If you would like to take the challenge to present your research in 3 minutes, you need to fill out this form indicating your thesis topic starting from Monday, February 24 at 14:00 CLST The application is based on a first-come, first-served principle. The 10 first applications will be automatically selected and invited to present their 3MT to an audience and adjudicating panel at LAGIRS.

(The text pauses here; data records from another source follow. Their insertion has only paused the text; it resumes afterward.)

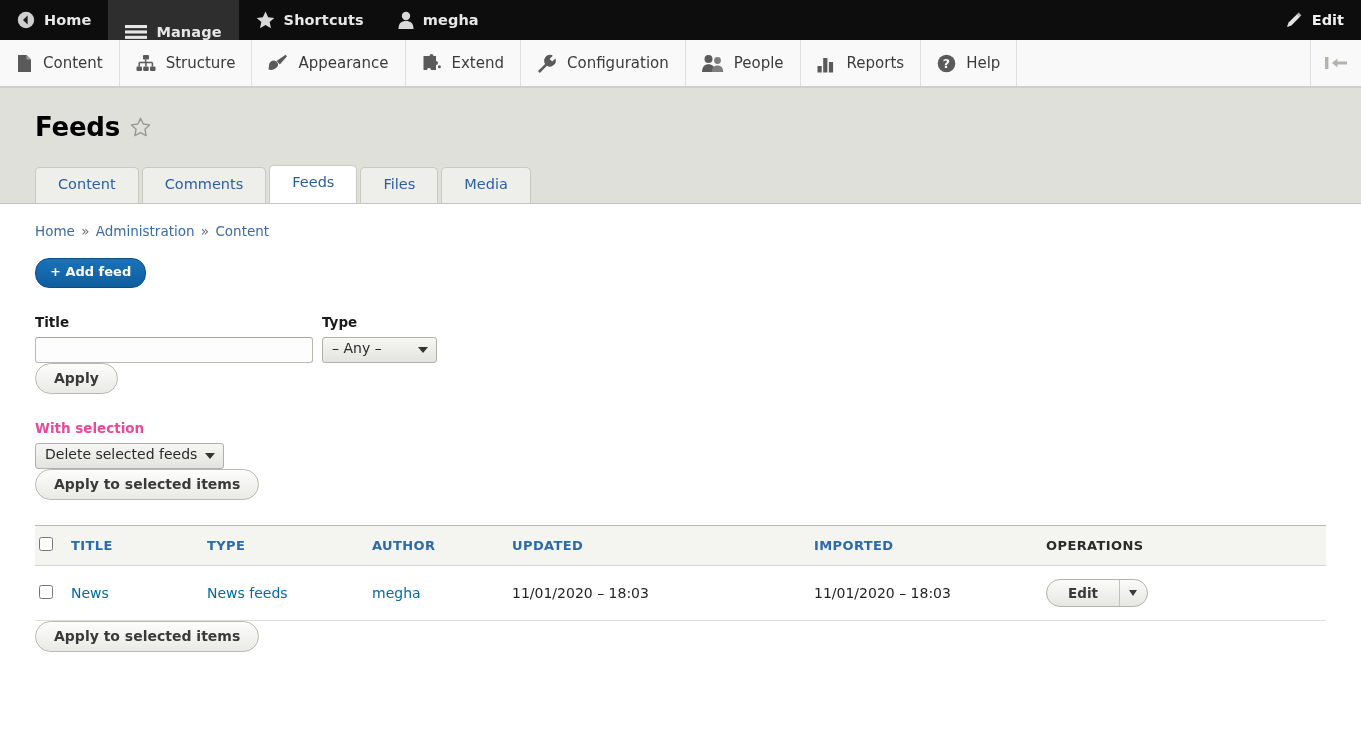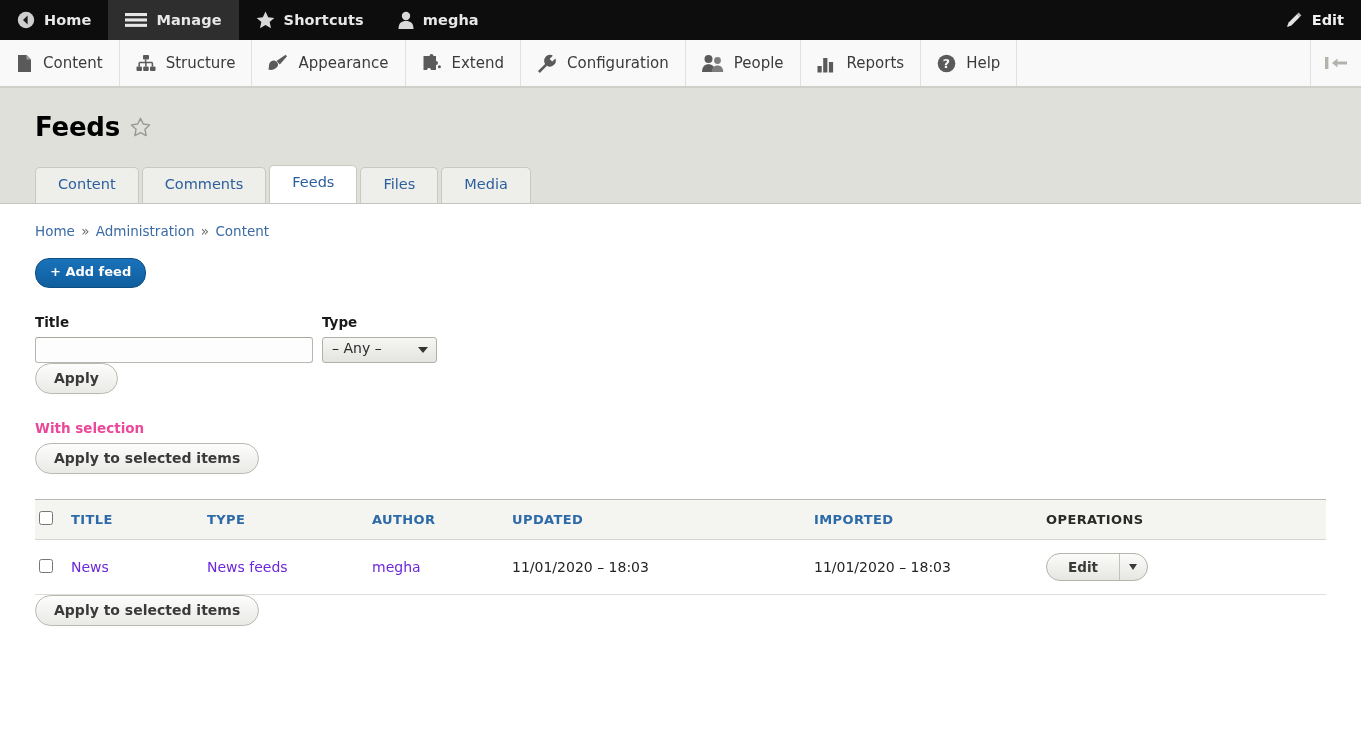--- a/index.html
+++ b/index.html
@@ -34,7 +34,7 @@
     cursor: pointer;
     white-space: nowrap;
   }
-  .tb-item.active { background: #2e2e2e; }
+  .tb-item.active { background: #2e2e2e; align-items: flex-end; }
   .tb-spacer { flex: 1; }
   .tb-right {
     display: flex;

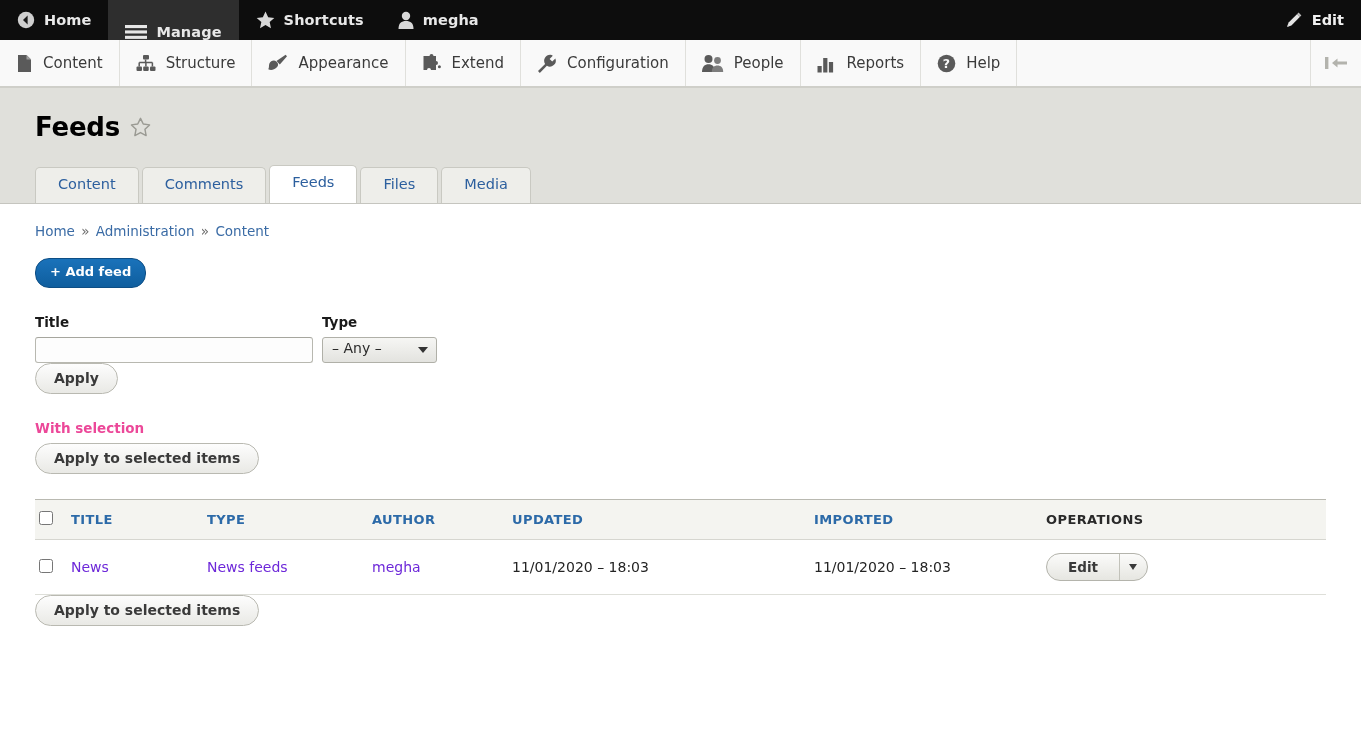--- a/index.html
+++ b/index.html
@@ -524,6 +524,10 @@
   
   <div class="with-selection">
     <div class="ws-label">With selection</div>
+    <div class="select-box">
+      <span>Delete selected feeds</span>
+      <span class="caret"></span>
+    </div>
     <div>
       <div class="btn-grey">Apply to selected items</div>
     </div>

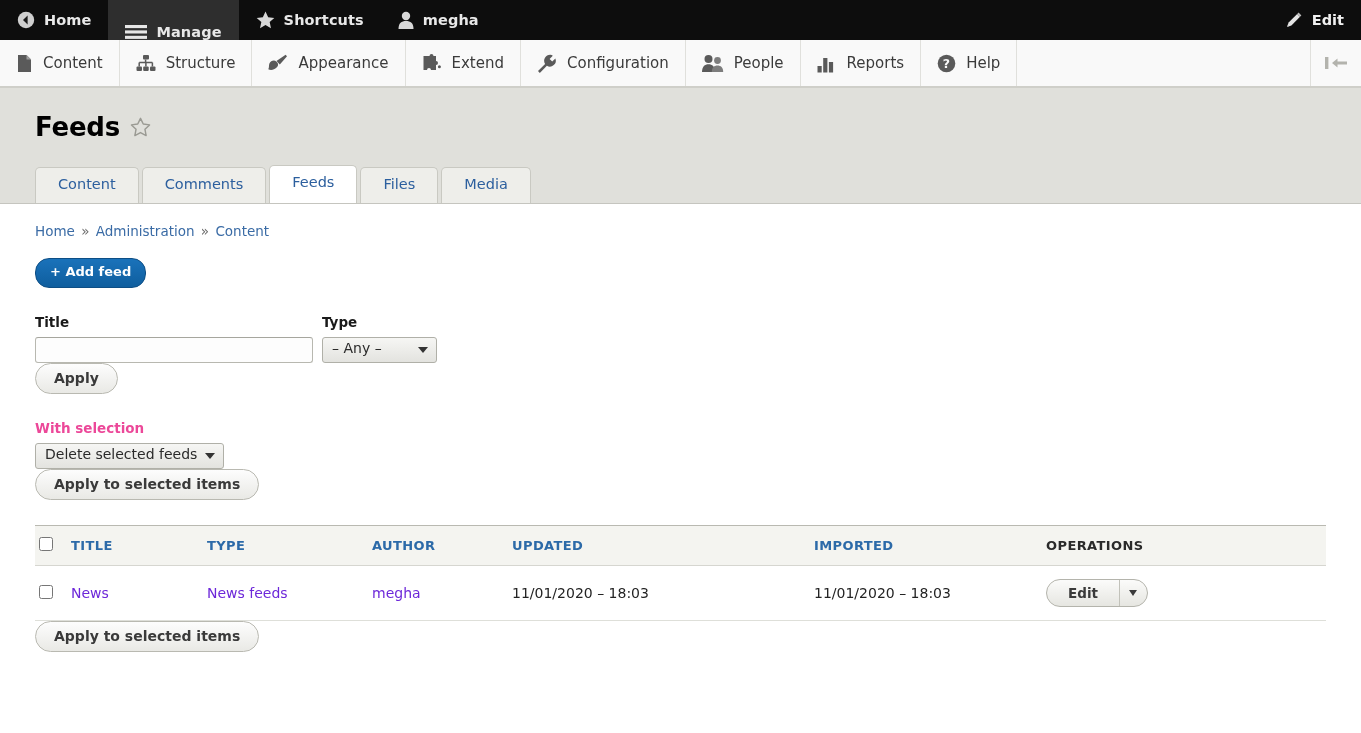--- a/index.html
+++ b/index.html
@@ -254,7 +254,7 @@
     vertical-align: middle;
   }
   table.listing tbody td a {
-    color: #6d28d9;
+    color: #0369a1;
     text-decoration: none;
     cursor: pointer;
   }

The rules and judging criteria are those of the traditional 3MT competition as noted below. The top 3 presentations will be selected and will be awarded at the conference banquet with exciting prizes in the value of 500$, 300$ and 200$ and certificates from GRSS
If you have any questions about the competition, please contact us through email@example.com
- A single static PowerPoint slide is permitted. No slide transitions, animations or ‘movement’ of any description are allowed. The slide is to be presented from the beginning of the oration.
- No additional electronic media (e.g. sound and video files) are permitted.
- No additional props (e.g. costumes, musical instruments, laboratory equipment) are permitted.
- Presentations are limited to 3 minutes maximum and competitors exceeding 3 minutes are disqualified.
- Presentations are to be spoken word (e.g. no poems, raps or songs).
- Presentations are to commence from the stage.
- Presentations are considered to have commenced when a presenter starts their presentation through either movement or speech.
- The decision of the adjudicating panel is final.
Comprehension and content
- Did the presentation provide an understanding of the background and significance to the research question being addressed, while explaining terminology and avoiding jargon?
- Did the presentation clearly describe the impact and/or results of the research, including conclusions and outcomes?
- Did the presentation follow a clear and logical sequence?
- Was the thesis topic, research significance, results/impact and outcomes communicated in language appropriate to a non-specialist audience?
- Did the presenter spend adequate time on each element of their presentation – or did they elaborate for too long on one aspect or was the presentation rushed?
Engagement and communication
- Did the oration make the audience want to know more?
- Was the presenter careful not to trivialize or generalize their research?
- Did the presenter convey enthusiasm for their research?
- Did the presenter capture and maintain their audience’s attention?
- Did the speaker have sufficient stage presence, eye contact, and vocal range; maintain a steady pace, and have a confident stance?
- Did the PowerPoint slide enhance the presentation – was it clear, legible, and concise?